An aspect of Proposition 13 was the proposition’s allowance for property taxes to increase upon the sale of a piece or property.  For example, if a property in 1978 were assessed at $50,000 and sold for $1.5 million in 2017, the new taxable amount would be based on the $1.5 million selling price. 

Prior to the passage of Proposition 13, local officials could raise property taxes by administrative fiat.  Usually, a local tax assessor would raise property taxes based on the increased value of a home.  Allowing such tax increases particularly alarmed retired homeowners, many of whom believed that property taxes would ultimately tax them out their homes. 

At the time Proposition 13 passed, the State of California had a budget surplus of between $4 billion and $5 billion.  Jerry Brown was in his first of four terms as governor and was seeking re-election to a second term.  Her won that second term. 

(Brown’s first two terms covered 1975-1983.  His third term covered 2011-2015.  His fourth term goes from 2015 to 2019.) 

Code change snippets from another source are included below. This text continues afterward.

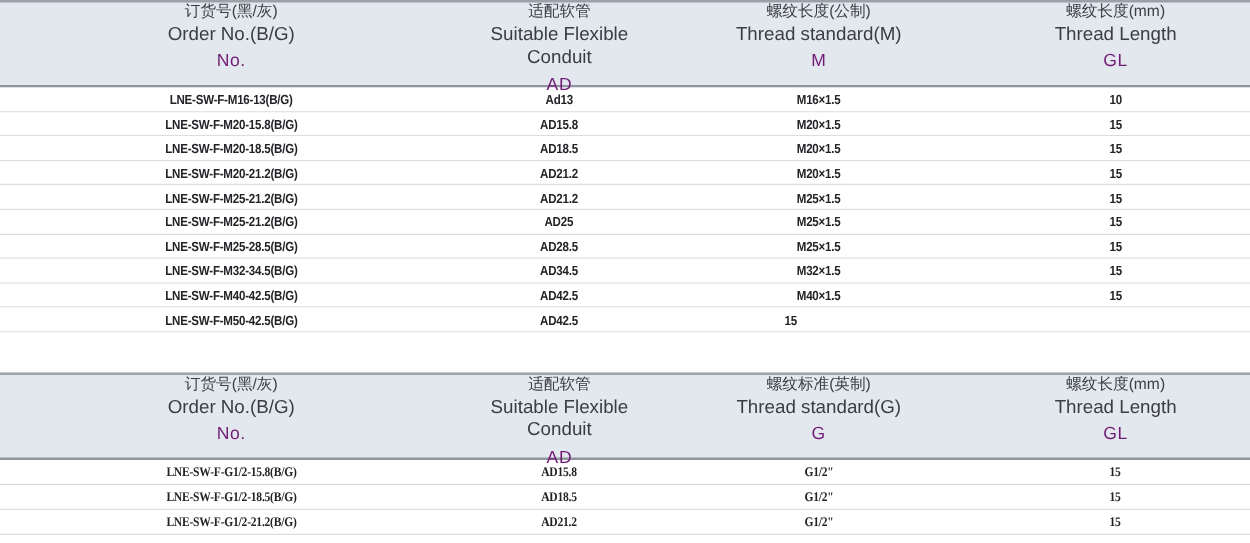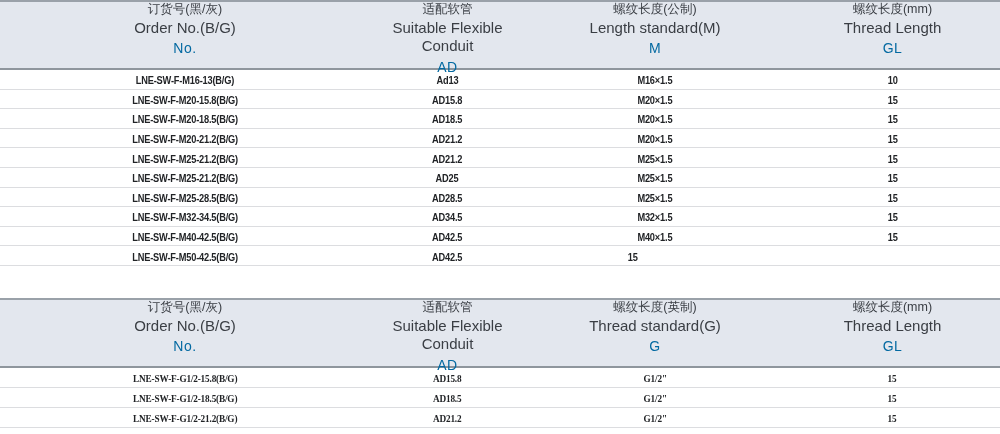"Length standard(M)" span.en { text: Length -> Thread }
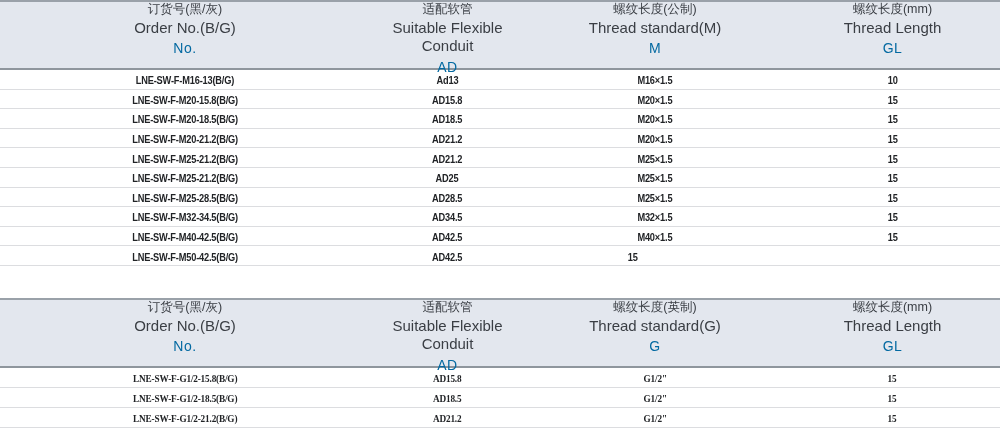"No." .code { color: #0369a1 -> #701a75 }
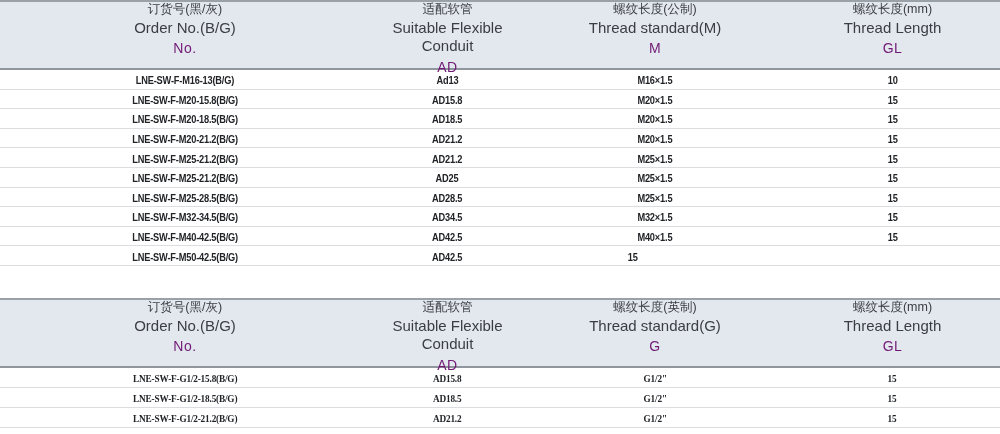"螺纹长度(英制)" span.cn { text: 长度 -> 标准 }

Brown’s budget surplus in 1978 lead one California resident to say:  “What is Jerry Brown doing?  Is he running a for-profit business in Sacramento?” 

After Proposition 13 passed, local governments and local school districts, which were supported by local property taxes, realized that they would have considerably less money.   

These local jurisdictions were able to apply pressure successfully on the state government.  They asked the state government to redistribute its budget surplus, sending that surplus to local entities that had lost money under Proposition 13. 

The result of this movement of funds from the state level to the local level was to give the state extra power in telling local areas how to behave.  This state power over local government still applies. 

The property tax itself needs to be examined.   

The property tax is paid on an asset (usually a home) while the asset is still in the owner’s possession. 

There is no property tax on such on such possessions as furniture, clothing, or appliances.   

(However, there is a property tax on assets held by a business.  The tax applies to office machinery like computers, office furniture, and other office assets.) 

Normally, when an asset like a stock or a business is sold, a tax is applied at the time of sale.  Such a tax is called a capital gains tax. 

Why should people pay a tax while an asset is still in an owner’s possession? 

The property tax should be eliminated.  If necessary, an income tax could be used to replace the property tax.  If there were such an income tax, the burden should be sufficiently small so that a homeowner — presumably a retired person — living on a fixed income would not be forced out of his residence.

Richard Colman is the founder and president of Biomed Inc., a biotechnology, publishing, and informatics company.  He is a biochemist and earned masters and doctoral degrees from the University of California at Berkeley.  He lives in Orinda, California.